### Exercise inputs:
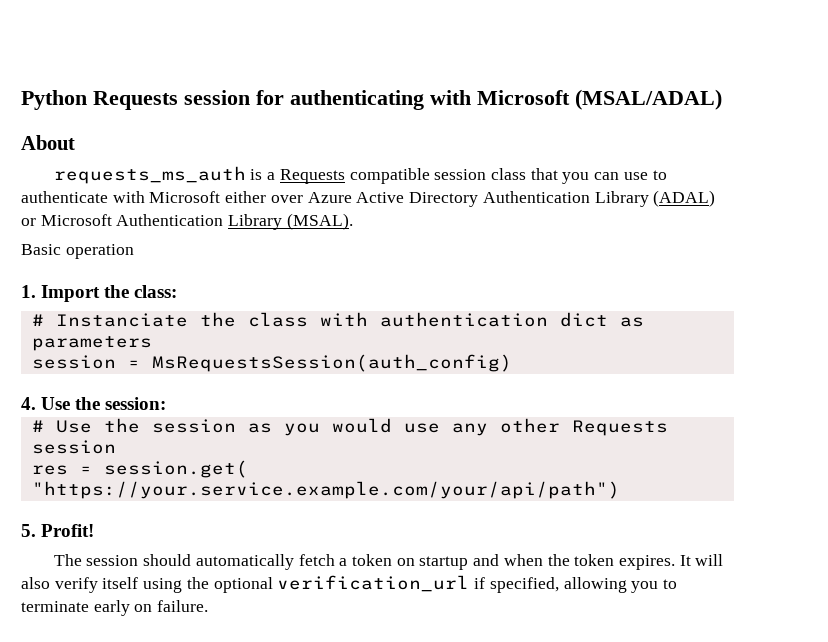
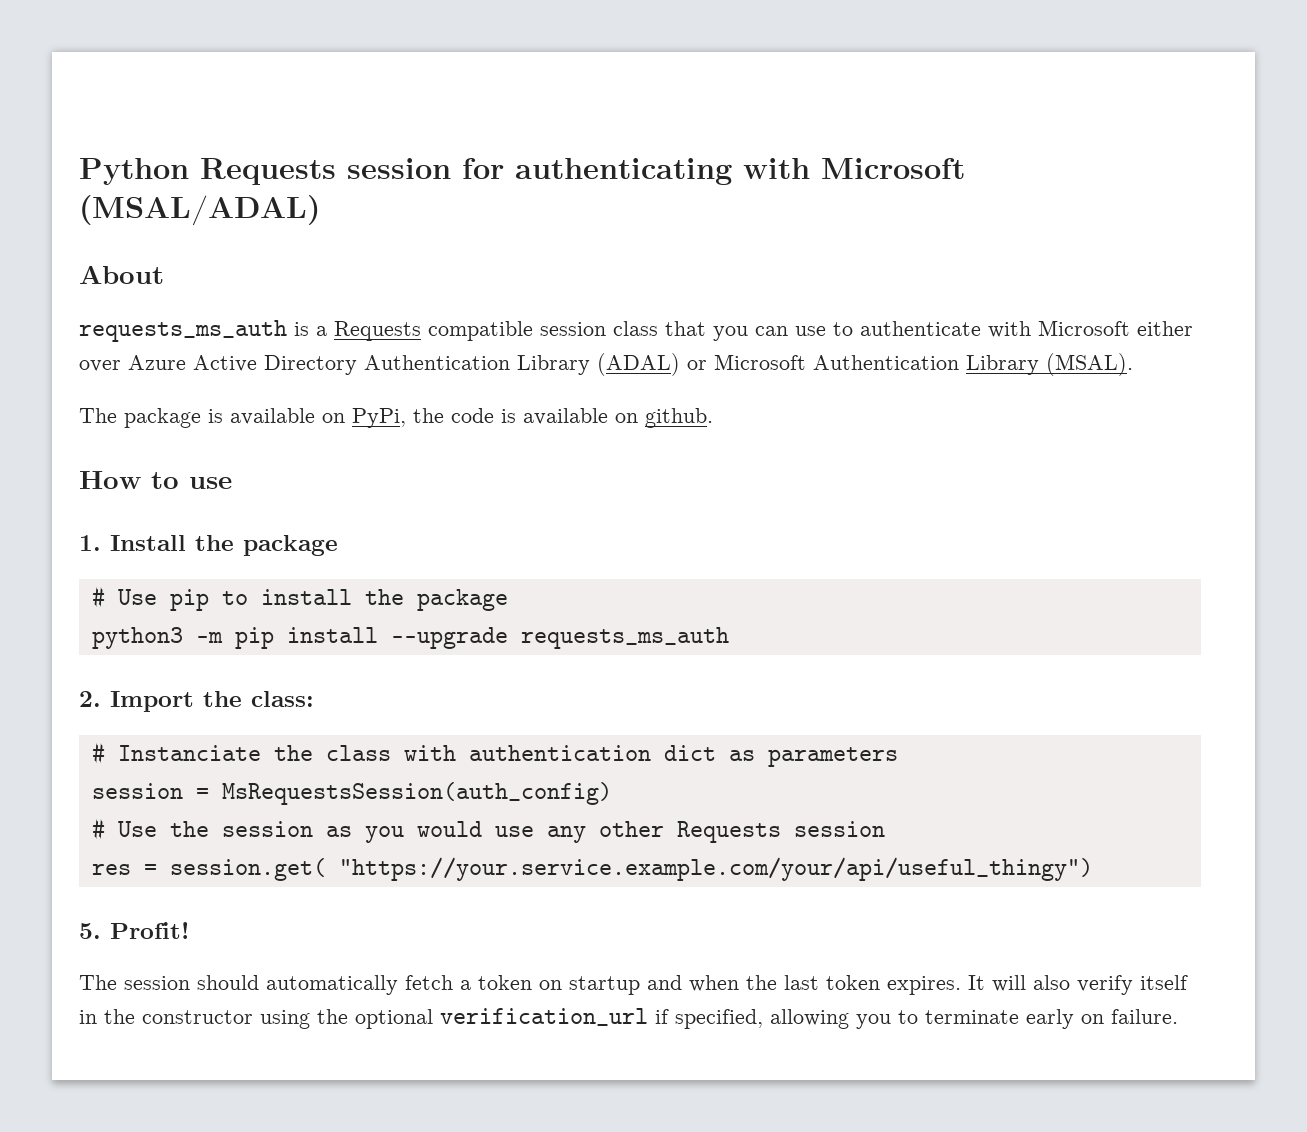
- Basic operation
- 1. Import the class:
+ The package is available on PyPi, the code is available on github.
+ How to use
+ 1. Install the package
+ # Use pip to install the package
+ python3 -m pip install --upgrade requests_ms_auth
+ 2. Import the class:
- 4. Use the session:
- res = session.get( "https://your.service.example.com/your/api/path")
+ res = session.get( "https://your.service.example.com/your/api/useful_thingy")
- The session should automatically fetch a token on startup and when the token expires.
+ The session should automatically fetch a token on startup and when the last token expires.
- It will also verify itself using the optional verification_url if specified, allowing you to terminate early on failure.
+ It will also verify itself in the constructor using the optional verification_url if specified, allowing you to terminate early on failure.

### What the task asks:
All entries above are to be reproduced exactly, with no pictures.

### Response:
- Basic operation
- 1. Import the class:
+ The package is available on PyPi, the code is available on github.
+ How to use
+ 1. Install the package
+ # Use pip to install the package
+ python3 -m pip install --upgrade requests_ms_auth
+ 2. Import the class:
- 4. Use the session:
- res = session.get( "https://your.service.example.com/your/api/path")
+ res = session.get( "https://your.service.example.com/your/api/useful_thingy")
- The session should automatically fetch a token on startup and when the token expires.
+ The session should automatically fetch a token on startup and when the last token expires.
- It will also verify itself using the optional verification_url if specified, allowing you to terminate early on failure.
+ It will also verify itself in the constructor using the optional verification_url if specified, allowing you to terminate early on failure.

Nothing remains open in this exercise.